[Opening MATERIAL SHOWN section]

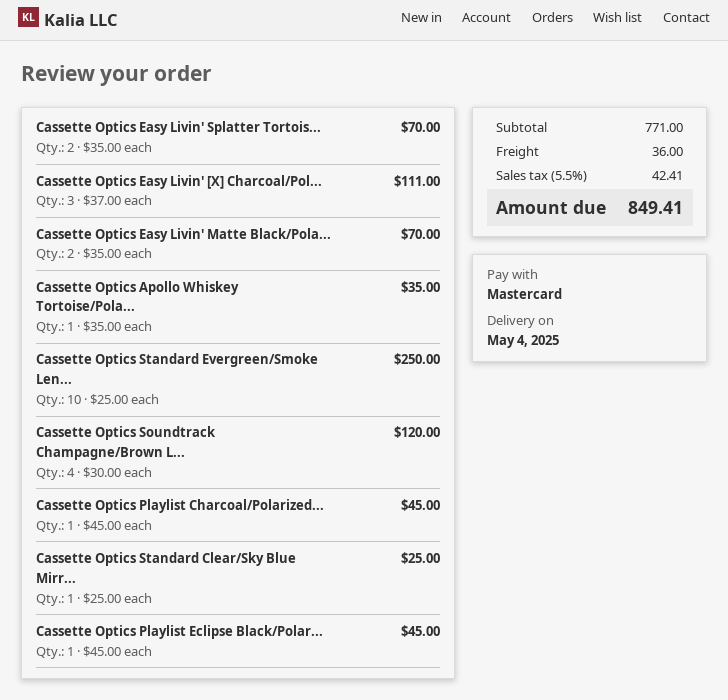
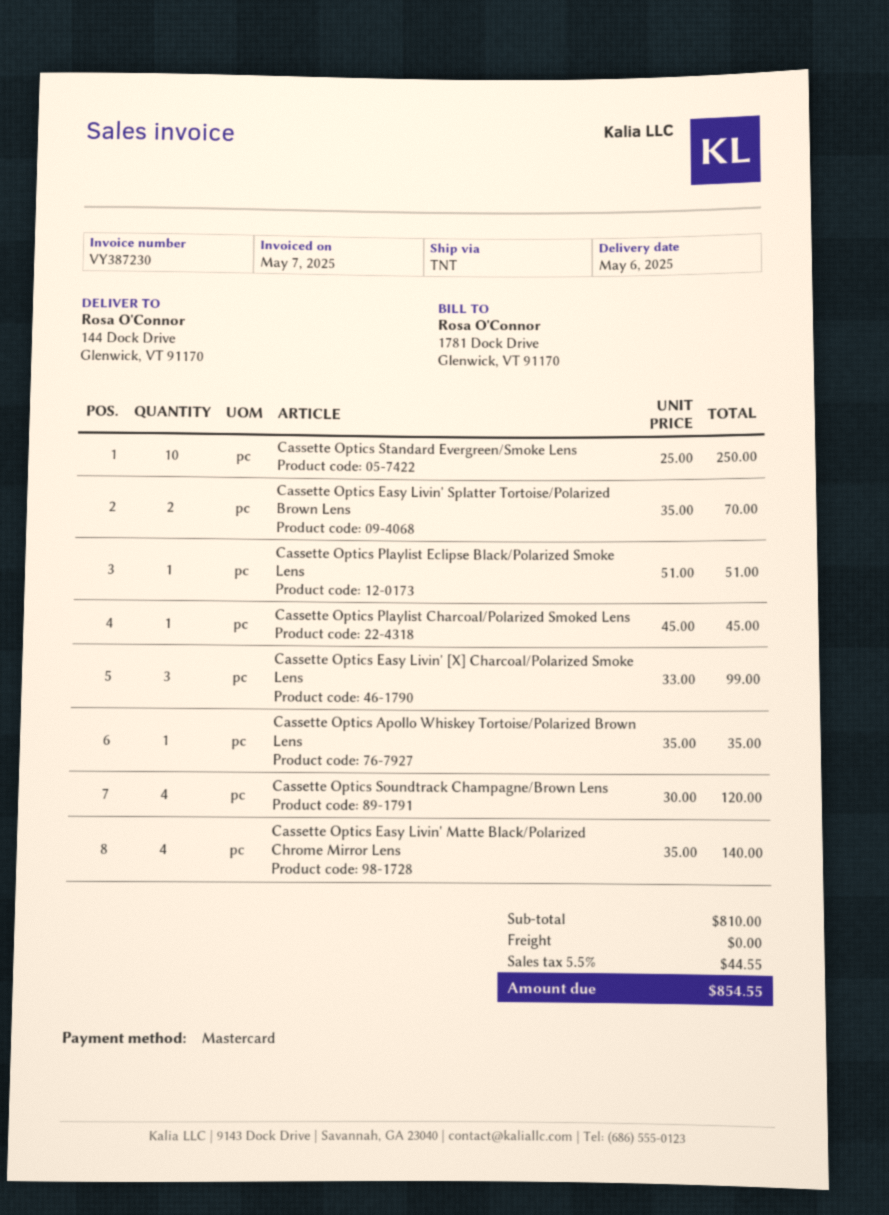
delivery date: 2025-05-04 -> 2025-05-06
Cassette Optics Easy Livin' [X] Charcoal/Pol...: 3 x 37.00 = 111.00 -> 3 x 33.00 = 99.00
Cassette Optics Easy Livin' Matte Black/Pola...: 2 x 35.00 = 70.00 -> 4 x 35.00 = 140.00
Cassette Optics Standard Clear/Sky Blue Mirr...: 1 x 25.00 = 25.00 -> none
Cassette Optics Playlist Eclipse Black/Polar...: 1 x 45.00 = 45.00 -> 1 x 51.00 = 51.00
subtotal: 771.00 -> 810.00
shipping: 36.00 -> 0.00
tax: 5.5% = 42.41 -> 5.5% = 44.55
total: 849.41 -> 854.55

[Closing MATERIAL SHOWN section]

WORK ITEM:
The records above need to be restated word for word, with the pictures left out.

RESPONSE TO THE TASK:
delivery date: 2025-05-04 -> 2025-05-06
Cassette Optics Easy Livin' [X] Charcoal/Pol...: 3 x 37.00 = 111.00 -> 3 x 33.00 = 99.00
Cassette Optics Easy Livin' Matte Black/Pola...: 2 x 35.00 = 70.00 -> 4 x 35.00 = 140.00
Cassette Optics Standard Clear/Sky Blue Mirr...: 1 x 25.00 = 25.00 -> none
Cassette Optics Playlist Eclipse Black/Polar...: 1 x 45.00 = 45.00 -> 1 x 51.00 = 51.00
subtotal: 771.00 -> 810.00
shipping: 36.00 -> 0.00
tax: 5.5% = 42.41 -> 5.5% = 44.55
total: 849.41 -> 854.55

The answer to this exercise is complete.